Through our pets, be they dogs, cats horses or even fishies, we are given the gift of, once in awhile, touching the infinite. That is probably part of the reason that we domesticated some animals (such as dogs and cats) early on in the dawn of humanity. A counter-point – and a necessary add-on to evolution. We bond because of mutual need, which to the humans is spiritual, and to them – well, far be it from me to speculate.
It is not surprising that we should so bond with members of another species – whatever the relationship is. It is only natural to grow immensely attached to those who bring the best out in us. We, pet owners, and animal care takers of all kinds, would like nothing better than to be able to be that which they seem to see in us, to be the benevolent being deserving of such devotion.
And part of what our pets give us, the final lesson – and gift to us – is the chance to understand and come to terms with mortality. I often felt that one of life’s great injustices is that our precious pets don’t get to live as long as we do. But lately I think perhaps the reverse is true. Look Richard, even your greatest critics will pause for a moment and offer shared sorrow. And that, in a crazy world in which we are doomed to go around in circles, craving justice but seeing not nearly enough, is not a small blessing.
Gede’s peaceful passing, and accepting your painful role in it, is her final gift to you. may she rest in peace and her memory be an echo of bliss – bringing a touch of lightness to your – and your family’s – life as you all go onward with it.

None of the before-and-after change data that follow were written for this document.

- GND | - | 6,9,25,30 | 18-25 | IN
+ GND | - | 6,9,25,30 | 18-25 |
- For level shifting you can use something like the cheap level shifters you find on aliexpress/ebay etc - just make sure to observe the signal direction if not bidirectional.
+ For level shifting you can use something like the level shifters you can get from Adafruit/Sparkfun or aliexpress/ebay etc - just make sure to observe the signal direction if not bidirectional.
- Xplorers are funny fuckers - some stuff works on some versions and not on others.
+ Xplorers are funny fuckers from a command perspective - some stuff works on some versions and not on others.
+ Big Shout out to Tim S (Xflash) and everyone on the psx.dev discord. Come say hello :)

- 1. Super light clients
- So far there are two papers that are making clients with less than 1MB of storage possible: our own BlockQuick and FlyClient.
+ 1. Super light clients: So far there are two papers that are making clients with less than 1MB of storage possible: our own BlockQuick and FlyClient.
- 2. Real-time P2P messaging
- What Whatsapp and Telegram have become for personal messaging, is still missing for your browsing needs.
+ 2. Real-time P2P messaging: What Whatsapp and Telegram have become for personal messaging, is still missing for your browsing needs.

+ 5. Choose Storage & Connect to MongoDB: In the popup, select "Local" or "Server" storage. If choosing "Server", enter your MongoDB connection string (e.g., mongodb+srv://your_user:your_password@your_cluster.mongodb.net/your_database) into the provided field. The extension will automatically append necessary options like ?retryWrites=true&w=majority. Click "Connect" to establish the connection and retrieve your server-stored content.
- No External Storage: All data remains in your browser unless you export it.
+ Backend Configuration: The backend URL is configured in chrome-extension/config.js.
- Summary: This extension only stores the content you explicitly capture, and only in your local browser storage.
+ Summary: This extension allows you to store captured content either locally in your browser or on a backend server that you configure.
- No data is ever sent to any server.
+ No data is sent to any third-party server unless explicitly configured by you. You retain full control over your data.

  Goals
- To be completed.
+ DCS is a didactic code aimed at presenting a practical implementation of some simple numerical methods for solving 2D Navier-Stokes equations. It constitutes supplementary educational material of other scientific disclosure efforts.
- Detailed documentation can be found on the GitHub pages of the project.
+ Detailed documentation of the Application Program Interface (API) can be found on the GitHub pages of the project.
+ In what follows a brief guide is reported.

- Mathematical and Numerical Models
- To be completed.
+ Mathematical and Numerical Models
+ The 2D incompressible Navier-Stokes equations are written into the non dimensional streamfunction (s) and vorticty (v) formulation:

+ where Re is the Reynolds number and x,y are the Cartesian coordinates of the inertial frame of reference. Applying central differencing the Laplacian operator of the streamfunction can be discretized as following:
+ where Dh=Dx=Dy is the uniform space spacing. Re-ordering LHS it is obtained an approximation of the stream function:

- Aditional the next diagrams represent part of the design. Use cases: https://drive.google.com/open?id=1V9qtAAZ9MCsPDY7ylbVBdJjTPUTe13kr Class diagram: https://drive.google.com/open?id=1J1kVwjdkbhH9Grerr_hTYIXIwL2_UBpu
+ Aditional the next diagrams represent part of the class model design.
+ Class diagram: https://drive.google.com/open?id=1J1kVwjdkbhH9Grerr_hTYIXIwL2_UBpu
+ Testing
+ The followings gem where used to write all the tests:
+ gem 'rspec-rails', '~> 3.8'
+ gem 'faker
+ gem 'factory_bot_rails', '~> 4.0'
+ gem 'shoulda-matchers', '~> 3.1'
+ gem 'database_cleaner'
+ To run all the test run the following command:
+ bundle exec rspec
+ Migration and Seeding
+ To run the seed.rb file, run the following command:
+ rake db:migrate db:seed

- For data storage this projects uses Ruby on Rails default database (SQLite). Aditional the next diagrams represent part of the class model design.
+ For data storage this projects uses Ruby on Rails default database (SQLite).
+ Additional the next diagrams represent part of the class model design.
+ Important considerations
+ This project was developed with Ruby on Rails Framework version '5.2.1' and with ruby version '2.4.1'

Richard, I am so very sorry for your loss. Despite our differences, believe me when I say that I know and understand the pain of losing a beloved pet. It is just like losing a child. Please accept my sincerest, heartfelt condolences.
Thanks, very kind of you.
i believe adonai will receive gede with open arms
My condolences to you and your family.
A few summers ago I had to make the same terrible decision. Even now I cry when I think of my dog and wonder if there wasn’t more that I should have done. Dogs are the gentlest of souls; they teach us what unconditional love is. I wish you sincere condolences and thank you for reminding us time and time again that there is hope for peace even in Palestine.
Thank you for yr heartfelt words.
I felt to get back to this thread, because last night we had to put one of our 12 yr old to sleep, it came so sudden…too sudden.
So much pain so much anguish. Life doesnt feel the same anymore.
I’m so sorry that after writing your kind comment above you had to actually go through the experience I wrote about with Gede. Be comforted by your memories of your dog.